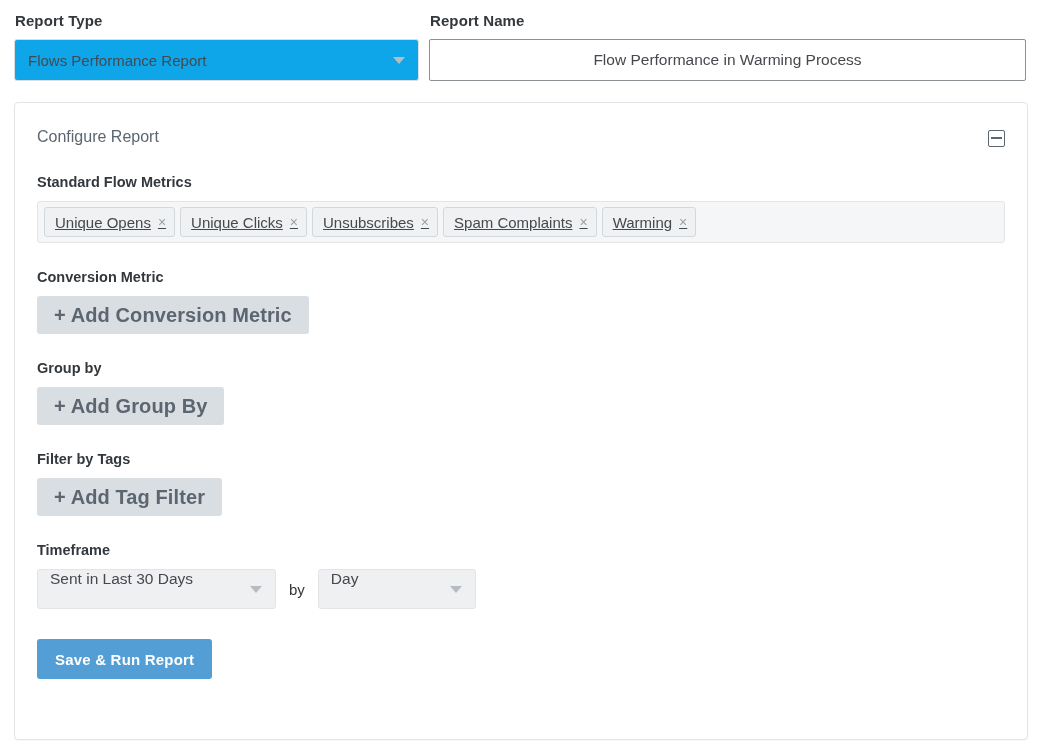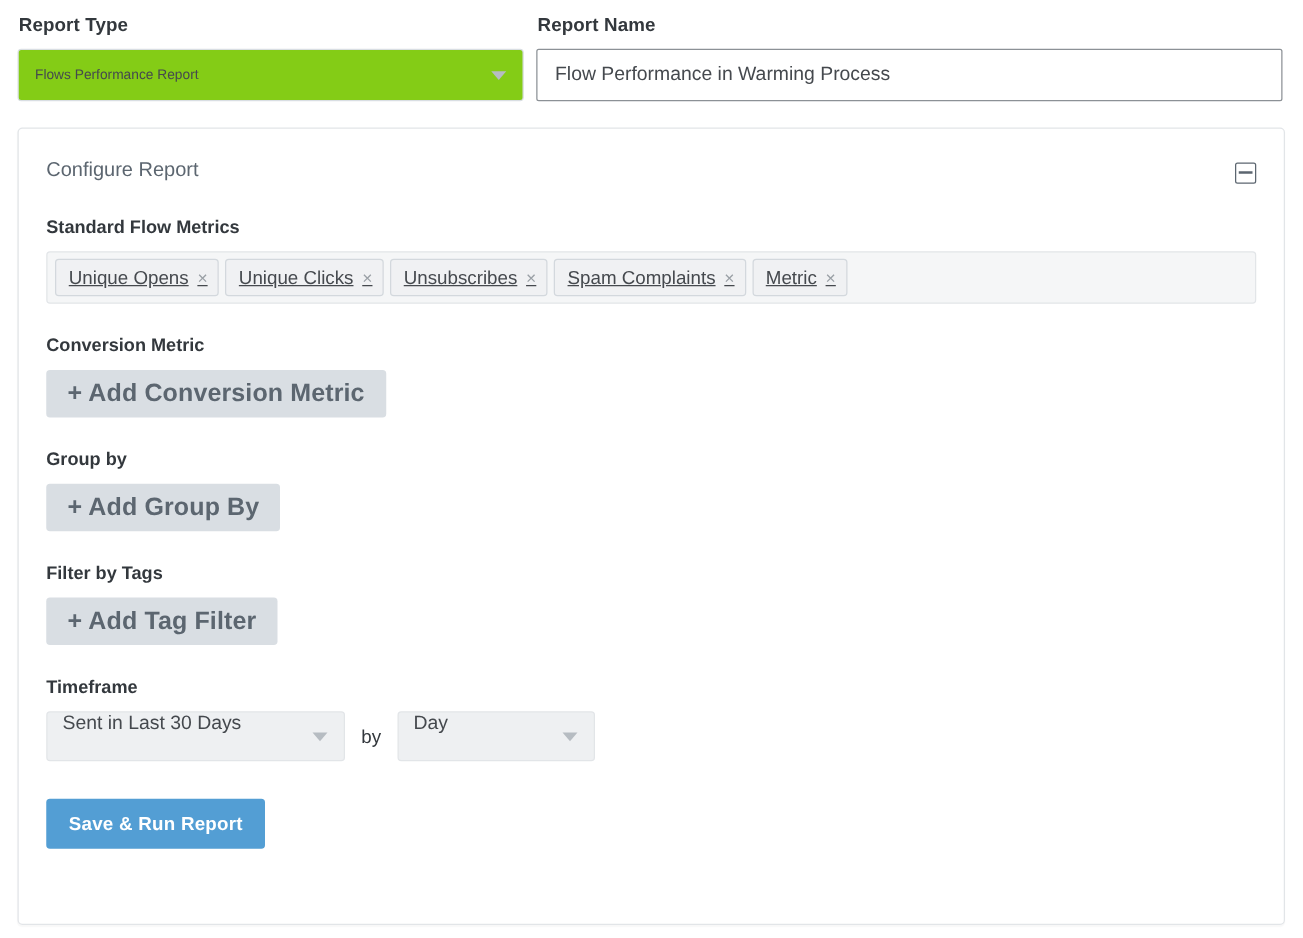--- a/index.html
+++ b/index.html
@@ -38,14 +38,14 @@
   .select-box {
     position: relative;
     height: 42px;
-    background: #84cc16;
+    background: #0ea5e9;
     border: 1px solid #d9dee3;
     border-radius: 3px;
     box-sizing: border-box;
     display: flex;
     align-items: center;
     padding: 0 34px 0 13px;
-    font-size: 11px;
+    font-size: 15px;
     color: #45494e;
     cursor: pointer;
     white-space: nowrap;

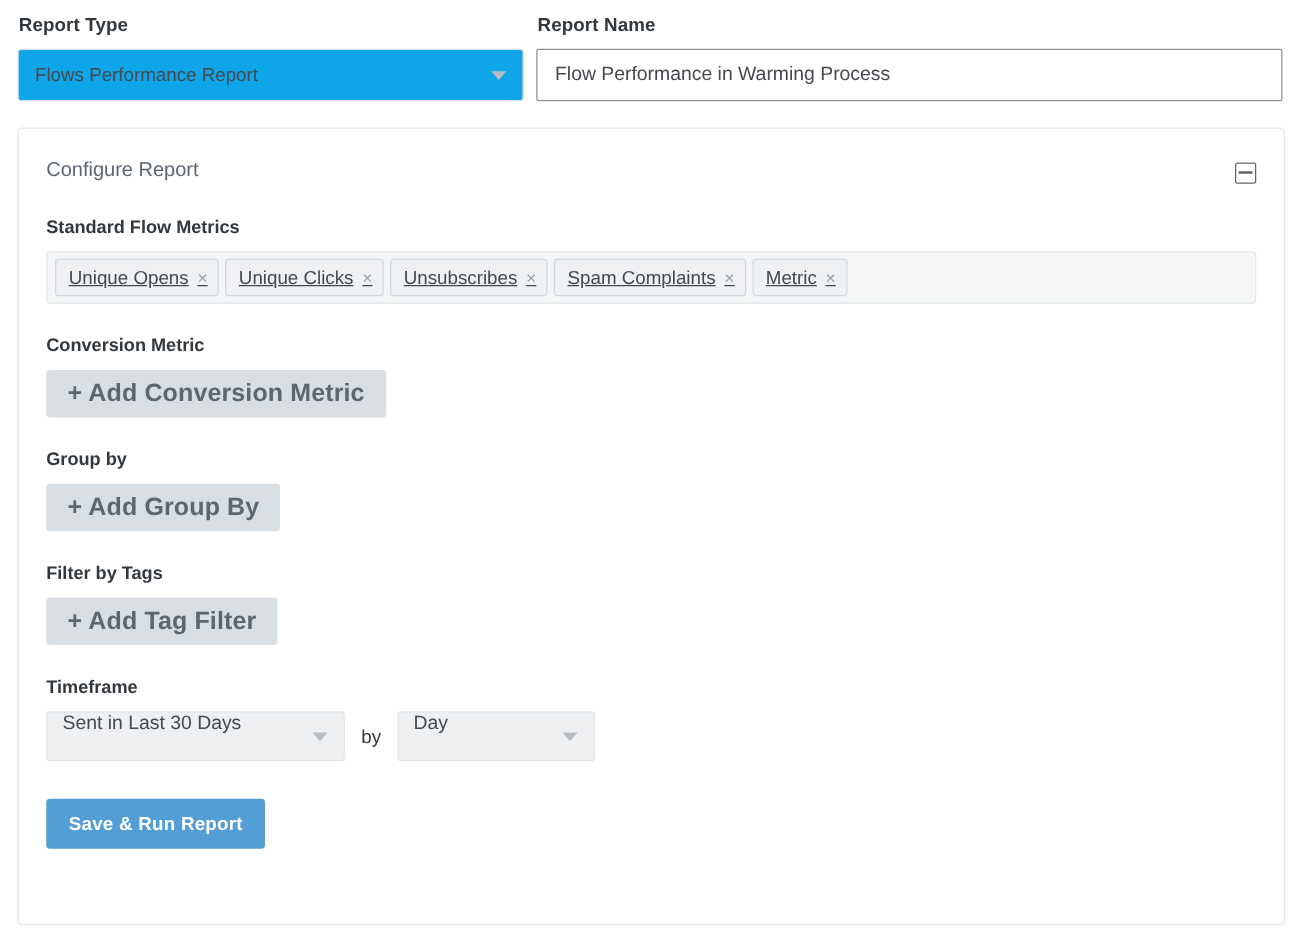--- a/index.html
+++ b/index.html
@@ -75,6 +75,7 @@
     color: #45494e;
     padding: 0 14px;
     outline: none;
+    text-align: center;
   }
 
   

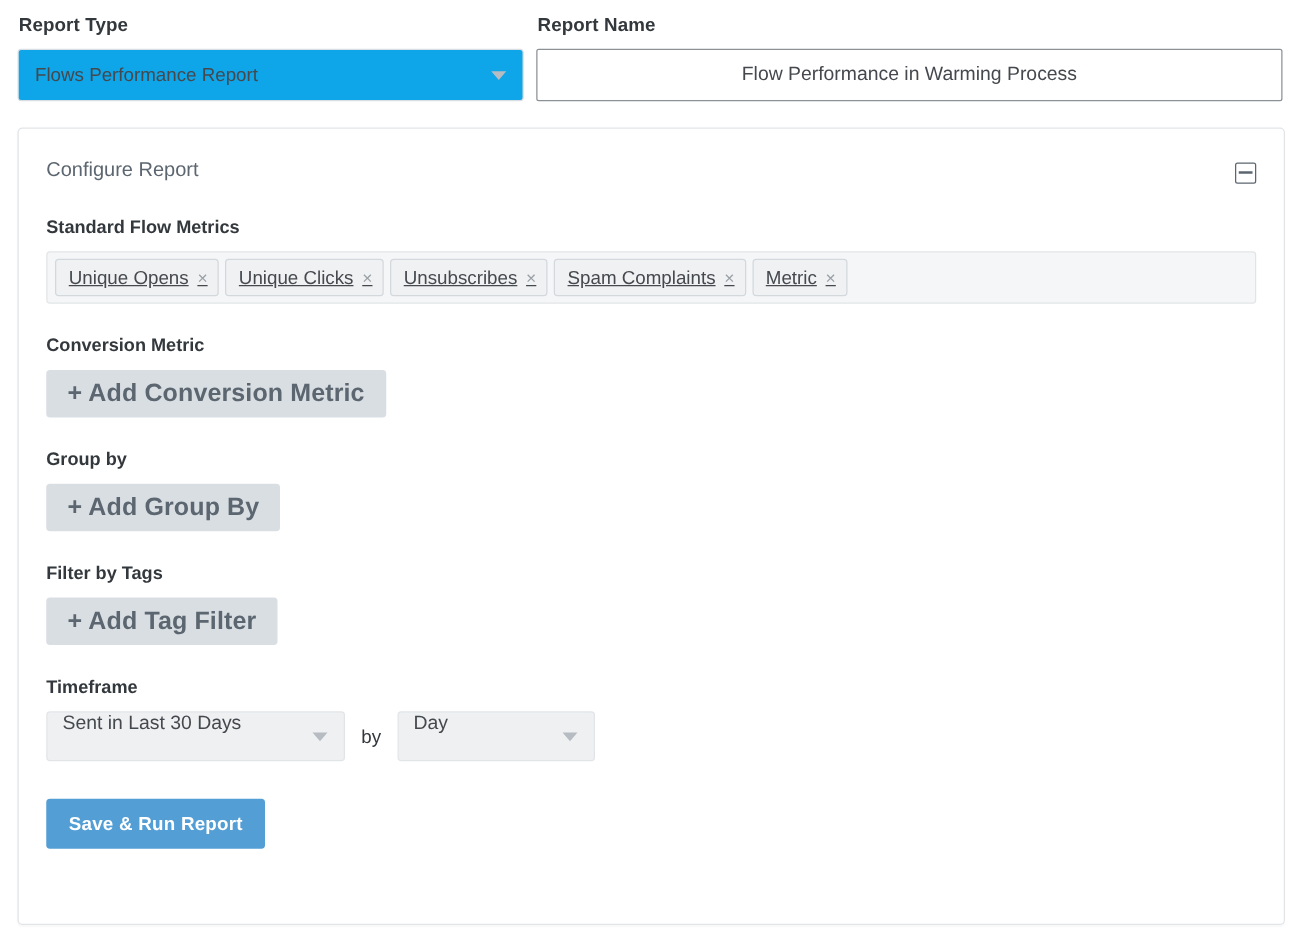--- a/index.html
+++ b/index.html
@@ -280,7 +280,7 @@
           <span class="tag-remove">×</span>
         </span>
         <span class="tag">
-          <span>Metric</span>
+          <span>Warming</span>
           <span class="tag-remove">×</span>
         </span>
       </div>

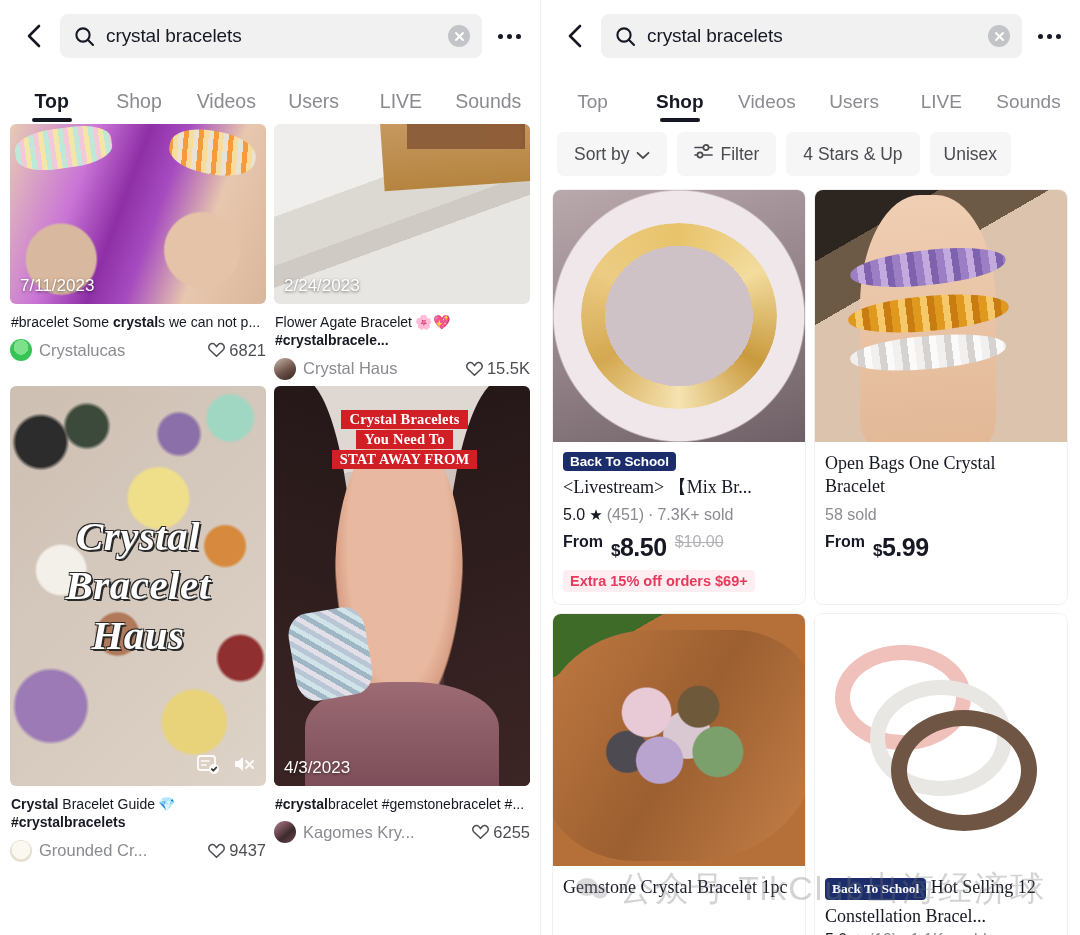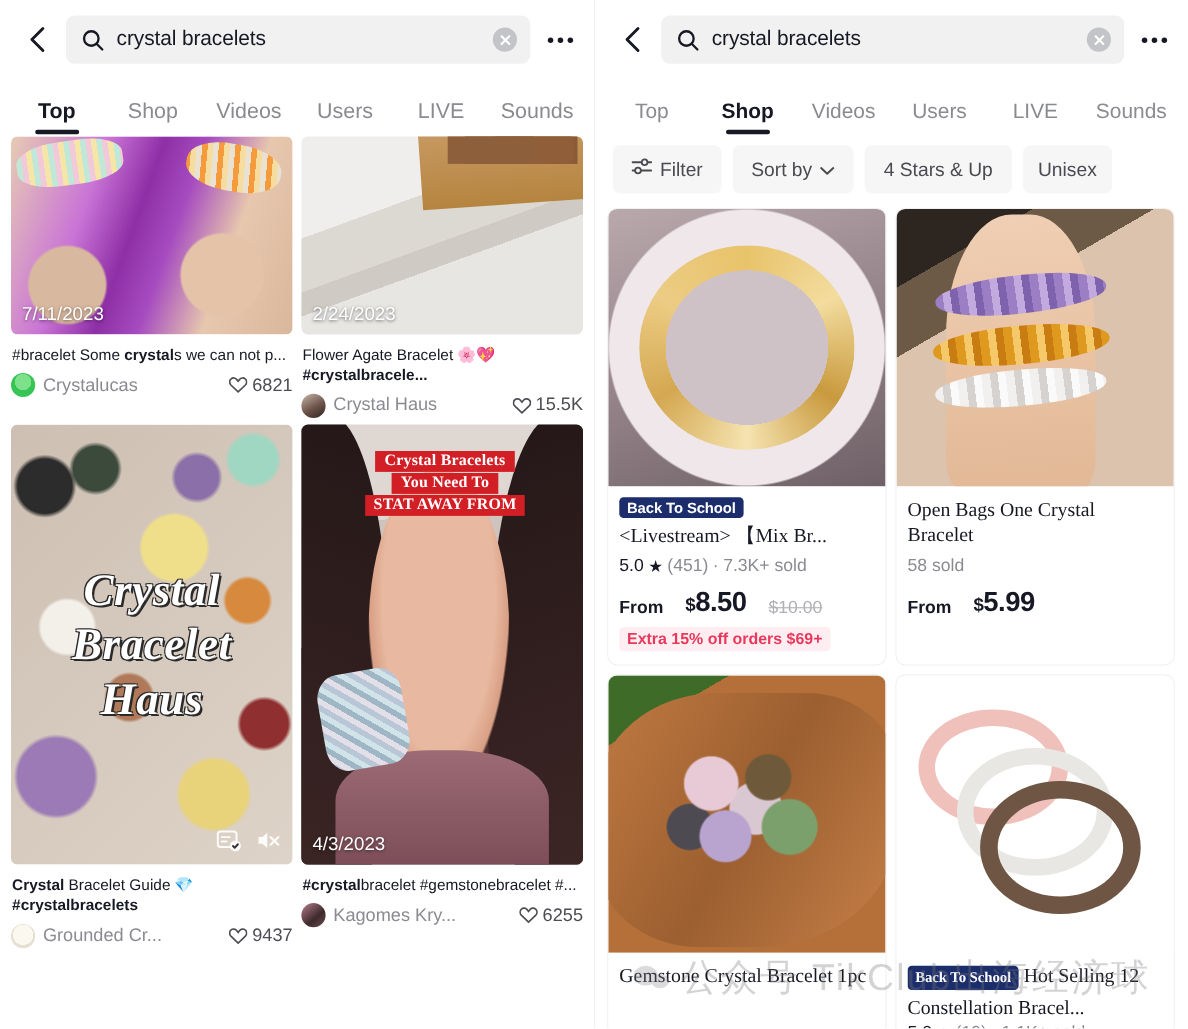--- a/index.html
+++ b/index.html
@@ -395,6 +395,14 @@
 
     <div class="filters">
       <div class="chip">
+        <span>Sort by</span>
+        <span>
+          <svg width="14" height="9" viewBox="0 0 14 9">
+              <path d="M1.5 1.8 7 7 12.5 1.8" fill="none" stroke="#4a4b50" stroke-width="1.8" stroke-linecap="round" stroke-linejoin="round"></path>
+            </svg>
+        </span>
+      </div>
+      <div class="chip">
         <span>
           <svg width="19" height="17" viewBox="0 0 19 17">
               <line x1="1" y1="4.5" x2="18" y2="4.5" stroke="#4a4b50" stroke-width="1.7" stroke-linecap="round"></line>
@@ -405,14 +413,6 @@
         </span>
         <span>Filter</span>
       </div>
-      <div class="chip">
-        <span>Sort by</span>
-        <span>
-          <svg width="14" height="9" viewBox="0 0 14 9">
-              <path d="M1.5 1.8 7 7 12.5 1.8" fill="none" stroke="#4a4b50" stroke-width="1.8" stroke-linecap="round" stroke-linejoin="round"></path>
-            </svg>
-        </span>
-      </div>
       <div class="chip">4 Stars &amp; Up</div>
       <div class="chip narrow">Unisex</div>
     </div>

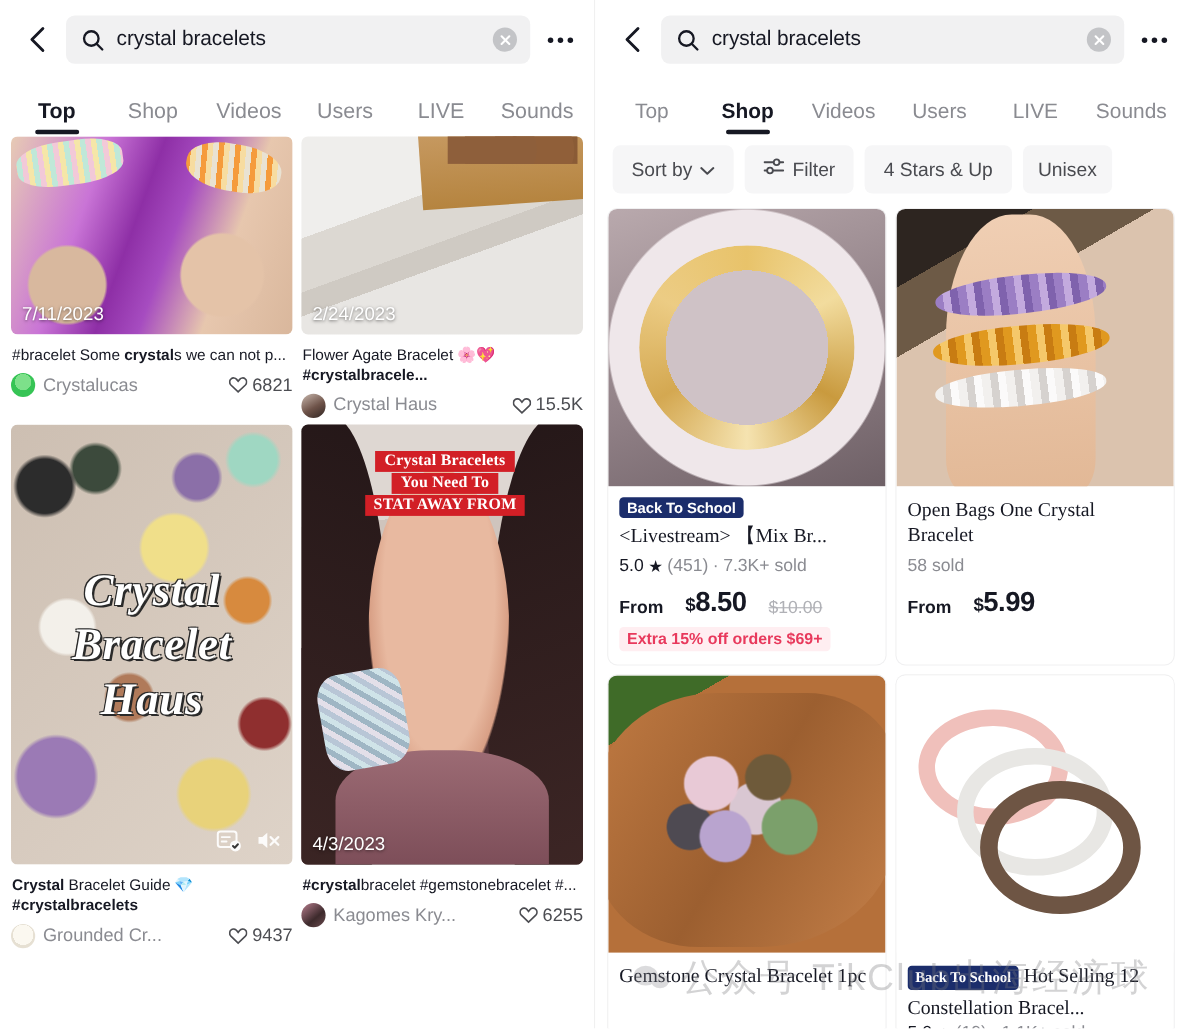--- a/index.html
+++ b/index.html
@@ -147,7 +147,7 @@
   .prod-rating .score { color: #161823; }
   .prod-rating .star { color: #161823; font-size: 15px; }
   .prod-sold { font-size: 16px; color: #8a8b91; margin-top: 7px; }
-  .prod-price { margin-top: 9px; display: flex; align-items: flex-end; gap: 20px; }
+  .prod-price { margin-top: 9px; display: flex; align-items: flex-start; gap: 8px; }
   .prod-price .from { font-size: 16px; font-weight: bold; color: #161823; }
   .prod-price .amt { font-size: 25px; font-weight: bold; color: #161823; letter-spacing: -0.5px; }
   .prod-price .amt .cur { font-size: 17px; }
══════════
■ **What is expected**:
Copy every record exactly, dropping the images.

■ **Response below**:
--- a/index.html
+++ b/index.html
@@ -38,14 +38,14 @@
   .select-box {
     position: relative;
     height: 42px;
-    background: #84cc16;
+    background: #0ea5e9;
     border: 1px solid #d9dee3;
     border-radius: 3px;
     box-sizing: border-box;
     display: flex;
     align-items: center;
     padding: 0 34px 0 13px;
-    font-size: 11px;
+    font-size: 15px;
     color: #45494e;
     cursor: pointer;
     white-space: nowrap;

--- a/index.html
+++ b/index.html
@@ -75,6 +75,7 @@
     color: #45494e;
     padding: 0 14px;
     outline: none;
+    text-align: center;
   }
 
   

--- a/index.html
+++ b/index.html
@@ -280,7 +280,7 @@
           <span class="tag-remove">×</span>
         </span>
         <span class="tag">
-          <span>Metric</span>
+          <span>Warming</span>
           <span class="tag-remove">×</span>
         </span>
       </div>

--- a/index.html
+++ b/index.html
@@ -395,6 +395,14 @@
 
     <div class="filters">
       <div class="chip">
+        <span>Sort by</span>
+        <span>
+          <svg width="14" height="9" viewBox="0 0 14 9">
+              <path d="M1.5 1.8 7 7 12.5 1.8" fill="none" stroke="#4a4b50" stroke-width="1.8" stroke-linecap="round" stroke-linejoin="round"></path>
+            </svg>
+        </span>
+      </div>
+      <div class="chip">
         <span>
           <svg width="19" height="17" viewBox="0 0 19 17">
               <line x1="1" y1="4.5" x2="18" y2="4.5" stroke="#4a4b50" stroke-width="1.7" stroke-linecap="round"></line>
@@ -405,14 +413,6 @@
         </span>
         <span>Filter</span>
       </div>
-      <div class="chip">
-        <span>Sort by</span>
-        <span>
-          <svg width="14" height="9" viewBox="0 0 14 9">
-              <path d="M1.5 1.8 7 7 12.5 1.8" fill="none" stroke="#4a4b50" stroke-width="1.8" stroke-linecap="round" stroke-linejoin="round"></path>
-            </svg>
-        </span>
-      </div>
       <div class="chip">4 Stars &amp; Up</div>
       <div class="chip narrow">Unisex</div>
     </div>

--- a/index.html
+++ b/index.html
@@ -147,7 +147,7 @@
   .prod-rating .score { color: #161823; }
   .prod-rating .star { color: #161823; font-size: 15px; }
   .prod-sold { font-size: 16px; color: #8a8b91; margin-top: 7px; }
-  .prod-price { margin-top: 9px; display: flex; align-items: flex-end; gap: 20px; }
+  .prod-price { margin-top: 9px; display: flex; align-items: flex-start; gap: 8px; }
   .prod-price .from { font-size: 16px; font-weight: bold; color: #161823; }
   .prod-price .amt { font-size: 25px; font-weight: bold; color: #161823; letter-spacing: -0.5px; }
   .prod-price .amt .cur { font-size: 17px; }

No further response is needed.